Kidneys are the most transplanted organ at Strong Memorial Hospital. Half of these transplants are from living donors, often relatives who closely match the recipient’s blood and HLA typing. The other half, currently about 350 patients, are waiting for kidneys from deceased organ donors.
Each month, the HLA Lab obtains a serum sample from every patient on the waiting list. The serum is tested on an ongoing basis to monitor any changes and to check for any new HLA antibodies.
A large portion of the daily work flowing through the lab is HLA typing for potential donors who must undergo the same thorough screening. Lab techs perform flow cytometry cross matching to check for compatibility. In this case, cells from the donor are mixed in the same tube with serum from the recipient to see if a rejection reaction takes place.
William Femec (MT) and Helene McMurray; Ph.D. in the HLA Laboratory.
There is always a lab tech on call 24/7 to respond to a call for a deceased donor. This is when an organ donor dies and their HLA typing from DNA must be performed as soon as possible to identify a matching recipient who is willing and able to receive the organ while it’s still viable.
When a call about a deceased donor comes in, time is crucial, explains Helene McMurray, Ph.D., the HLA Lab’s director-in-training.
“It’s a little bit like being Batman,” said McMurray. “When the bat signal goes off, somebody has to show up to work.”
Oftentimes, calls for deceased donors come in late at night or in the early morning when the on-call tech must perform the HLA typing as soon as possible. The process includes manual and automated steps that follow a tight protocol. It can take up to five hours for the tech to finish each step.
“They are juggling HLA typing on the patient, doing the cross match procedure, and potentially antibody screening at the same time by themselves,” said Busacco. “The stuff that we batch and rotate among everybody in the lab (during the day) – that person is doing it all alone.”
The tech must multitask like a chef juggling different side dishes on a tight deadline. Meanwhile, they are taking calls from doctors, nurses, and organ procurement staff checking on the status of the results.
After the HLA typing is complete, the donor’s information is entered into the UNOS database so the organ can be matched with a list of potential recipients.
Once the ordered list of matching recipients is generated, the transplant center coordinators can contact recipients like Janine Cassata and offer them a lifesaving opportunity to receive a transplant.
It is not unusual for the lab tech to get most of the way through the lengthy HLA typing process only to learn that the donation will not happen. This could either because the family of the deceased has chosen not to move forward, or the organ procurement organization determines the organs are not of acceptable quality.

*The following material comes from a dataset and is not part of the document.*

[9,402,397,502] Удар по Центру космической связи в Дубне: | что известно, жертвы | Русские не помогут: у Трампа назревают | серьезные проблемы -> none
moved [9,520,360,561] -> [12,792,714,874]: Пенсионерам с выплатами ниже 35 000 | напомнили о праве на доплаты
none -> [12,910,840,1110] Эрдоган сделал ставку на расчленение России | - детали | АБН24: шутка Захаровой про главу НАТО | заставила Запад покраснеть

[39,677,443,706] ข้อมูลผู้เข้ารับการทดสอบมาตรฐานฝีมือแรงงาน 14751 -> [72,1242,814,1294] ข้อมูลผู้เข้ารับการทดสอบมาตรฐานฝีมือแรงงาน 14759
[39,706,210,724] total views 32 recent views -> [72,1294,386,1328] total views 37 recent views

This is a difficult but familiar part of the job.
At the end of the day, however, the HLA team knows that each piece of their highly technical role directly impacts positive patient outcomes.

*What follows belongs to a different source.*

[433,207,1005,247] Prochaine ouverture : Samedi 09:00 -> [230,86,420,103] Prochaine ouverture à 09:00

“A transplant is not happening without our piece of it,” said Busacco. “There wouldn’t be an error where we were skipped over or weren’t needed. It just wouldn’t happen.”
Helping ‘Complicated’ Patients
As Laboratory Director, Dr. Myra Coppage has advocated for patients on a national level with the American Society for Histocompatibility and Immunogenetics (ASHI), where she has held a variety of roles, most recently, Program Director for Laboratory Accreditation.

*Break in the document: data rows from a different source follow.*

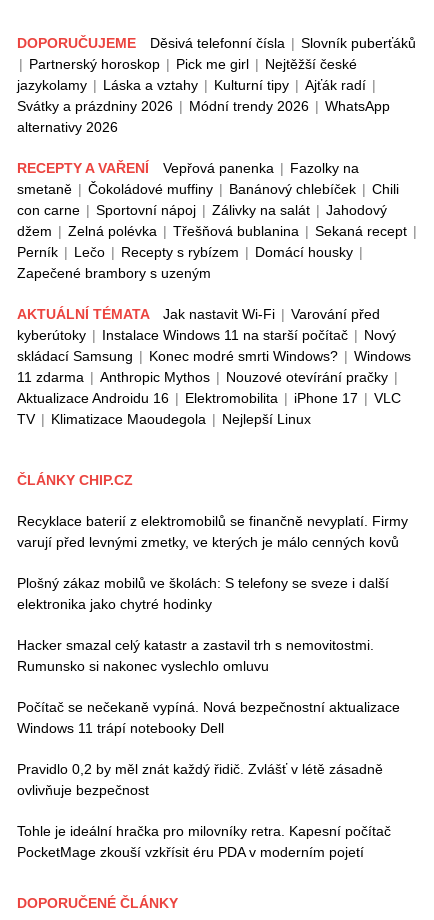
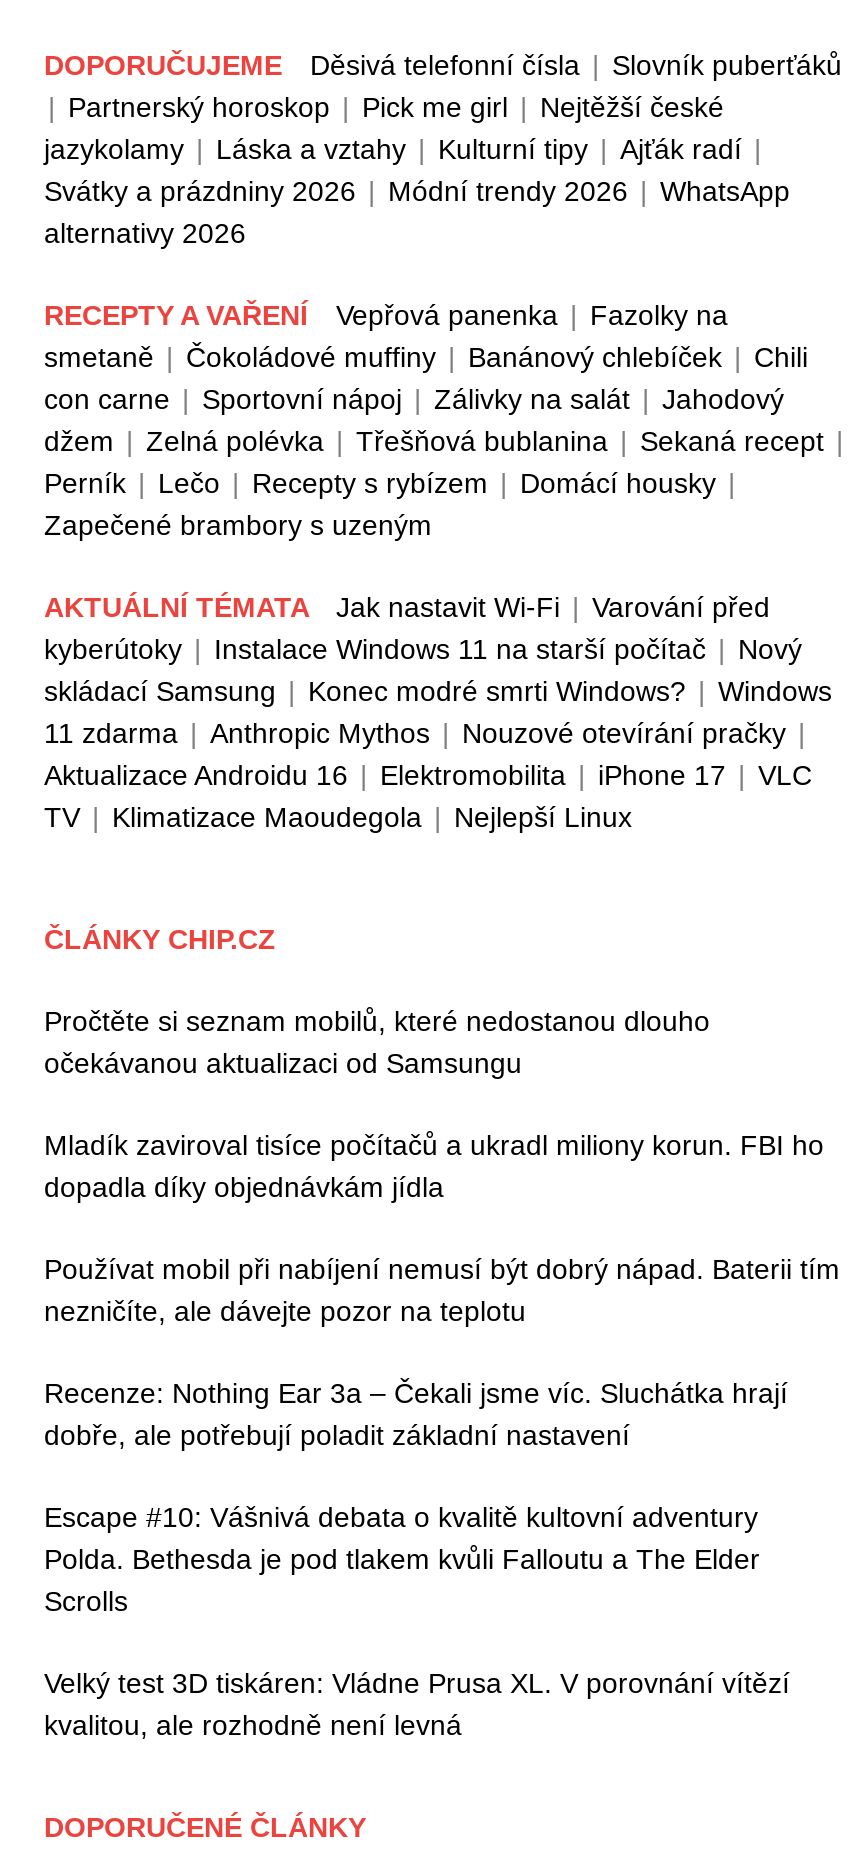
[17,513,408,550] Recyklace baterií z elektromobilů se finančně nevyplatí. Firmy | varují před levnými zmetky, ve kterých je málo cenných kovů -> [44,1005,710,1079] Pročtěte si seznam mobilů, které nedostanou dlouho | očekávanou aktualizaci od Samsungu
[17,575,389,612] Plošný zákaz mobilů ve školách: S telefony se sveze i další | elektronika jako chytré hodinky -> [44,1129,824,1203] Mladík zaviroval tisíce počítačů a ukradl miliony korun. FBI ho | dopadla díky objednávkám jídla
[17,637,374,674] Hacker smazal celý katastr a zastavil trh s nemovitostmi. | Rumunsko si nakonec vyslechlo omluvu -> [44,1253,840,1327] Používat mobil při nabíjení nemusí být dobrý nápad. Baterii tím | nezničíte, ale dávejte pozor na teplotu
[17,699,400,736] Počítač se nečekaně vypíná. Nová bezpečnostní aktualizace | Windows 11 trápí notebooky Dell -> [44,1377,788,1451] Recenze: Nothing Ear 3a – Čekali jsme víc. Sluchátka hrají | dobře, ale potřebují poladit základní nastavení
[17,761,383,798] Pravidlo 0,2 by měl znát každý řidič. Zvlášť v létě zásadně | ovlivňuje bezpečnost -> [44,1501,760,1617] Escape #10: Vášnivá debata o kvalitě kultovní adventury | Polda. Bethesda je pod tlakem kvůli Falloutu a The Elder | Scrolls
[17,823,391,860] Tohle je ideální hračka pro milovníky retra. Kapesní počítač | PocketMage zkouší vzkřísit éru PDA v moderním pojetí -> [44,1667,790,1741] Velký test 3D tiskáren: Vládne Prusa XL. V porovnání vítězí | kvalitou, ale rozhodně není levná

Coppage has served on committees that changed the national rules specifically addressing transplants for immunologically complicated patients who can sit on waiting lists for years.
Patients who have multiple antibodies, either from having many children or failed transplants, were previously stuck waiting for a match while others skipped ahead of them.
“The techs have people they’re always pulling for because they come to the top a lot and have been waiting for a long time,” said Coppage. “Those are the people who need us.”